Seven Mistakes of a New Salesperson
1) MAGIC BEANS
Just as Jack traded the cow for a handful of magic beans, many real estate sales representatives are vulnerable to trading their valuable time for the promise of easy results. There are hundreds of promoters looking to take advantage of the gullible. In this business you are selling your time. If you want to be earning $100–/hour You need to be doing $100–/hour work and creating $100–/hour value. Your highest value time is when you are face to face with a prospective buyer or seller. Unsuccessful salespeople tend to spend a lot of time getting ready to get ready and avoid real play time.
2) LIVING BEYOND THEIR MEAN$
Remuneration in this business is variable. As an independent contractor the cheques come gross i.e. including the income taxes and G.S.T. This can make it difficult to manage cash flows, if funds are not set aside for these eventualities. Budgeting needs to be incorporated for promotional and operating expenses. In a classical pit fall scenario a sales representative works hard to get the ball rolling and in time successfully makes several sales. The time line can be as much as 6 months from initial prospect contact to pay check. Once the money comes in they forget how long it took to get it to happen and become distracted with life and spending the money. By the time they realize that the money is running out, it will take another 6 months to get to the next pay check. Worse still, there are promotional and operating costs going forward and Revenue Canada will be looking for their end. The solution is in budgeting and setting up reserve funds.
3) TOO MUCH EGO
Where as much of what we sell in this business is confidence and perspective, too much ego can be too much of a good thing. Some times when a sales representative is successful, he can begin to believe his own press releases, leading to his ultimate downfall. In the end, it is about giving and helping that makes one memorable and successful.
4) DISCOUNTING DOESN’T ADD UP
Many sales representatives fall into the trap of thinking that by lowering their fees they can buy their way to success. Many have tried only to be proven wrong. The assumption is that by lowering their fees they will get all the business. The reality is that they will get a share of the business as will their competitors. In the end, their share of the business is most often only slightly greater than they would have got under a higher rate of commission. However, they also typically give their fee reduction to clients that they would have had without the fee reduction. The net result is that the volume of work increases but the net revenue falls. This strategy may limp through in a fast market when listings only take 2 weeks to sell, but as the market flattens out and time to sell takes 60 to 90 days, costs escalate and discount strategies make especially bad business strategies. In fact, smart sellers today are using higher incentive commission to enhance the attention and buzz about their property.

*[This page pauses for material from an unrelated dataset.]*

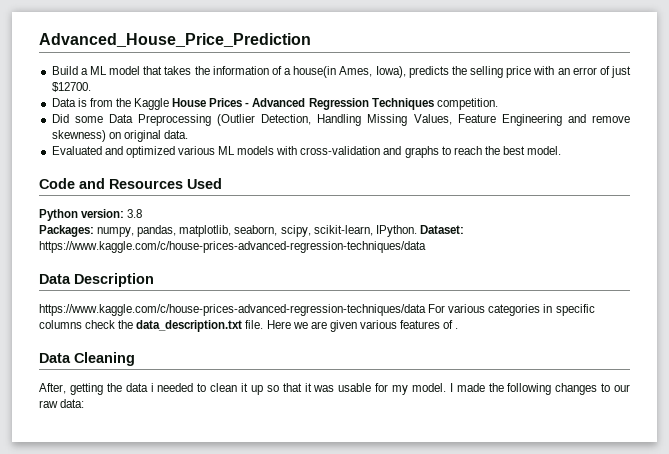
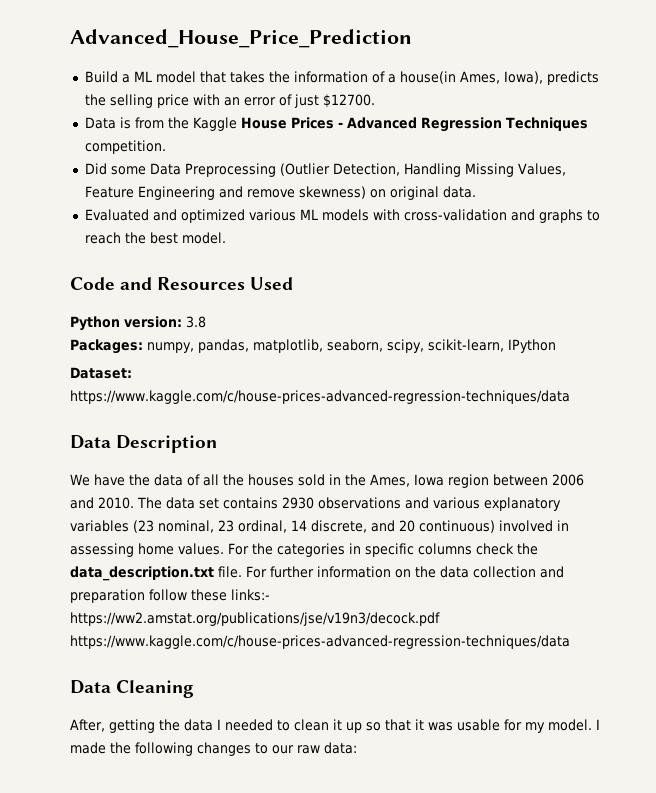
[375,225,417,237] IPython. -> [508,339,556,353] IPython //
[39,304,486,316] https://www.kaggle.com/c/house-prices-advanced-regression-techniques/data For various -> [70,474,584,488] [70,497,561,511] [70,520,569,533] [70,543,273,557] We have the data of all the houses sold in the Ames, Iowa region between 2006 and 2010. The data set contains 2930 observations and various explanatory variables (23 nominal, 23 ordinal, 14 discrete, and 20 continuous) involved in assessing home values. For the
[266,320,459,332] Here we are given various features of . -> [246,566,564,578] [70,589,270,603] [70,612,440,626] [70,635,570,649] For further information on the data collection and preparation follow these links:- https://ww2.amstat.org/publications/jse/v19n3/decock.pdf https://www.kaggle.com/c/house-prices-advanced-regression-techniques/data
[150,383,154,392] i -> [217,719,221,730] I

5) PARTNERSHIPS ARE LEAKY SHIPS
Aside from the inevitable instability of the vast majority of partnerships, there is the spectre of King Solomon cutting the baby in half when the divorce arises. Should you wind up in such a situation I pray for you that you put your agreement in writing including an exit strategy. Even if you are one of the 5% that finds a match that can work for any sustainable period of time, the math is not great. Together you have to do minimum two times the volume of transactions to earn what you could on your own. The time you spend working together equals the time input of only one, so probable production for each is cut in half. Often when one doesn’t or can’t work, the other backs off, so that is minus one on the production time score card.
6) FAILURE TO PROSPECT
The most significant aspect of a real estate sales person’s day is prospecting. The one element that separates the unsuccessful, from the successful, from the fabulously successful is the ability to prospect. By prospect, I mean to proactively go out into the world and ask for business. When assessing the quality of prospecting, 2 aspects come to mind: Effectiveness in terms of scripts, strategy, timing etc, and consistency or should I say persistency. In terms of significance, the latter consistency and persistency is the ultimate factor.
7) FAILURE TO BE IN CONTROL
If there is any element that is a mark of a top sales person, it is that of control. Control of one’s self, control of one’s time, control of the transaction, in working with a prospect you find that you are out of your league. Refer them to on to someone who is more experience than yourself, or draw upon the support of your broker or colleagues. Part of something is better than all of nothing and what you learn from the experience of working with a proven professional will be invaluable.